Беккер достает из бокового кармана конверт и вынимает письмо, написанное теперь уже всем знакомым, неразборчивым, но твердым почерком.

«…Я получил письмо от русских друзей в Женеве. Передай им от меня за него благодарность.

В самом деле, лучше было бы, если бы они написали брошюру о Бакунине, но это надо сделать в ближайшее время. Если это будет сделано, то им не надо присылать мне дальнейших документов о происках Бакунина… Скажи русским друзьям… что я буду очень рад, если кто-нибудь из них приедет сюда…»

Письмо заканчивалось советом, какие меры нужно принять, чтобы пресечь раскольническую деятельность Бакунина и создать нормальную обстановку для работы Русской секции.

— Единство и еще раз единство. Так думает и Карл, — говорит Беккер. — Единство и сплоченность всех швейцарских секций Интернационала. У нас очень сильные секции, и мы поможем вам.

— Спасибо! — Утин с чувством пожимает руку Беккеру. — А брошюру мы напишем, и в ближайшее же время.

— Бакунин собирается выступить на диспуте, — говорит Трусов. — Я об этом слышал вчера в кафе.

— Нам нужно побывать на нем, — замечает Наташа.

— Не только побывать, но и выступить, — добавляет Катя.

— Может быть, не стоит связываться. Мы его сумеем хорошо показать в брошюре. А здесь, на диспуте, попросту может произойти драка. Они ведь не считаются ни с какими средствами, — говорит вошедший Бартенев.

— Мне кажется, все равно выступить надо. Принять бой в открытую, как бы нас ни было мало, — горячо говорит Лиза.

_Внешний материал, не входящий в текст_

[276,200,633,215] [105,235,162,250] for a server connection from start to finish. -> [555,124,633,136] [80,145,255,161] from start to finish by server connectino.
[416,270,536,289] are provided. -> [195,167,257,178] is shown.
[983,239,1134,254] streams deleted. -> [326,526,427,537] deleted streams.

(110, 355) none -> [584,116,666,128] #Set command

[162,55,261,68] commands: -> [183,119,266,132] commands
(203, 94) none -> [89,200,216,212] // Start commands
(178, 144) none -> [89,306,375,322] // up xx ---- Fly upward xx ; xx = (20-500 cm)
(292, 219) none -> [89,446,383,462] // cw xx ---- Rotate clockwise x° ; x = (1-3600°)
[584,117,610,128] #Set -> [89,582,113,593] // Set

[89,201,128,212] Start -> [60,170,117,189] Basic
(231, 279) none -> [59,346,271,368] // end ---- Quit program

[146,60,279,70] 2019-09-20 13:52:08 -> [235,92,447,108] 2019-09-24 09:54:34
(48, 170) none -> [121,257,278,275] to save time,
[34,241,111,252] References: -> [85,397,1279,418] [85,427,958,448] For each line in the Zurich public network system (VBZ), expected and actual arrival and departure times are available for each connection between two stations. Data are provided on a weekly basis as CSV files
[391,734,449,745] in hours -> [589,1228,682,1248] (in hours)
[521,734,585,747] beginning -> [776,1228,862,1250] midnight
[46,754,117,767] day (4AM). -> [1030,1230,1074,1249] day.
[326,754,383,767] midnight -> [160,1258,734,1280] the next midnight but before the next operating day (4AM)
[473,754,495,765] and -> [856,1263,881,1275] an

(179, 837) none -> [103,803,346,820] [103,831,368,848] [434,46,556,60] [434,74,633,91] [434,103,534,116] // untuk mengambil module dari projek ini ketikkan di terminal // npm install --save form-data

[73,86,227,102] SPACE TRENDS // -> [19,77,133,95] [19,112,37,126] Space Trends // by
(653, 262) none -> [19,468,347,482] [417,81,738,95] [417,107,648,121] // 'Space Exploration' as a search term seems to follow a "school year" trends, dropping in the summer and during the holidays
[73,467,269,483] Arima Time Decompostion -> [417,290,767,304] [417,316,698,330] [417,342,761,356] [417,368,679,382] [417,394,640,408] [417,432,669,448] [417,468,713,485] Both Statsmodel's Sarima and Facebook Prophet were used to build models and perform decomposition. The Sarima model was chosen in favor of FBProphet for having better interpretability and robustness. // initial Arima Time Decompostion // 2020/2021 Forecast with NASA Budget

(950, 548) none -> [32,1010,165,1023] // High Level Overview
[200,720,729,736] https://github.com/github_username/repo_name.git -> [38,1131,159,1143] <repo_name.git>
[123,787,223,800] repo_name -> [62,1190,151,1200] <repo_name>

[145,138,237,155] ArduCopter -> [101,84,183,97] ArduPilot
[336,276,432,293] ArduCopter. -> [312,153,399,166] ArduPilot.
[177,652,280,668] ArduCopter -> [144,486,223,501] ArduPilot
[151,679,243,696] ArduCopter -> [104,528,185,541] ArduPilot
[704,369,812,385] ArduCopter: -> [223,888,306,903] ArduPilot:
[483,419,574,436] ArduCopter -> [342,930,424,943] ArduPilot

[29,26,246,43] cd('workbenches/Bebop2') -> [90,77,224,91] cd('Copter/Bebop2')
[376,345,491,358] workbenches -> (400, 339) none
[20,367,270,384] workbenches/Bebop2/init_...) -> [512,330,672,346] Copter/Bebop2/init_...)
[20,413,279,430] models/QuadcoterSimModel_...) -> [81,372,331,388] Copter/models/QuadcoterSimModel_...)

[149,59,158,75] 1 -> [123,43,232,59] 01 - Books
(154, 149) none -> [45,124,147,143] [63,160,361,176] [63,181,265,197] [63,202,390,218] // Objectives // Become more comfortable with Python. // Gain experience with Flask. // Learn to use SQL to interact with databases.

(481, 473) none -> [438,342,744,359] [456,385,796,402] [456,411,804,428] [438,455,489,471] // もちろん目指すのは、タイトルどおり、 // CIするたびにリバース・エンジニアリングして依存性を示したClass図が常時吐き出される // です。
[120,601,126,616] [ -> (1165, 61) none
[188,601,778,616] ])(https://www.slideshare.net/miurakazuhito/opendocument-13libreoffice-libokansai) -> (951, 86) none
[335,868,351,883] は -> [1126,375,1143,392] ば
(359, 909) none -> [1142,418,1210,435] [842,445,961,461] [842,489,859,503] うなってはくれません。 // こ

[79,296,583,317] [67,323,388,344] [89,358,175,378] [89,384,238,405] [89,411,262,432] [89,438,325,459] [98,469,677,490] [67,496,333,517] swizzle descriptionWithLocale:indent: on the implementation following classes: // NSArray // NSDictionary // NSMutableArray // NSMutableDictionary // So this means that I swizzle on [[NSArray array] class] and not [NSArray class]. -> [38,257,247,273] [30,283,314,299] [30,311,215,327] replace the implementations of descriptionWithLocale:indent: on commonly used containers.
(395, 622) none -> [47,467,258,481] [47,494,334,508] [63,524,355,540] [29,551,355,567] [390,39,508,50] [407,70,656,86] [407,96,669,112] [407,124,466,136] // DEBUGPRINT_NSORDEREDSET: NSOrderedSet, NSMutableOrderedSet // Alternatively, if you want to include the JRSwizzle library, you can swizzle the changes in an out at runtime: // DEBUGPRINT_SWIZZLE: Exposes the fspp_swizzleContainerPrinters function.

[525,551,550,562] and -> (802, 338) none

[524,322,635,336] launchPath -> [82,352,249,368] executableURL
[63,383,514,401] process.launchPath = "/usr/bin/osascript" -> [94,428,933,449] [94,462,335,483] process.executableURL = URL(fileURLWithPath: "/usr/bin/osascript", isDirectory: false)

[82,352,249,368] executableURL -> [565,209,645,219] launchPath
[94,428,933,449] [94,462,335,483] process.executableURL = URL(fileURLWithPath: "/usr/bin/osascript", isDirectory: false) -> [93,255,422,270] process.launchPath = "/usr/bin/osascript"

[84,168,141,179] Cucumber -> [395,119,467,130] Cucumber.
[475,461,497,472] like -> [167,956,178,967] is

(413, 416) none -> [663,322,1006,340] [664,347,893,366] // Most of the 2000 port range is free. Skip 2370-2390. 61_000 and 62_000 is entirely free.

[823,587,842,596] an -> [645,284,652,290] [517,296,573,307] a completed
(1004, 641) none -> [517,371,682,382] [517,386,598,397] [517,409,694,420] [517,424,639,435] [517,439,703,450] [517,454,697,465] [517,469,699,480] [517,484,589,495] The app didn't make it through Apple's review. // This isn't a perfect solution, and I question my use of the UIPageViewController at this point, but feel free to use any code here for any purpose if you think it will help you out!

Беккер тепло посмотрел на Лизу. Как ему был знаком этот задор! Тогда, в революцию 1848 года, и потом, позже, он тоже старался быть впереди, тоже открыто принять бой. В Бадене он командовал отрядом повстанцев. А рядом с ним, в другом отряде, сражался Фридрих Энгельс. Энгельс и познакомил его с Марксом.

— Я поддерживаю мадемуазель Элизу, — сказал старый друг Маркса и Энгельса. — Не только брошюру, но и бой в открытую. Изложить свои взгляды, раскрыть вероломство Бакунина. Показать, к чему может привести авантюризм и анархия, сколько это будет стоить жизней. Это привлечет многие сердца, которые колеблются и которые просто заблуждаются. Это укрепит влияние Интернационала.

Загрузка...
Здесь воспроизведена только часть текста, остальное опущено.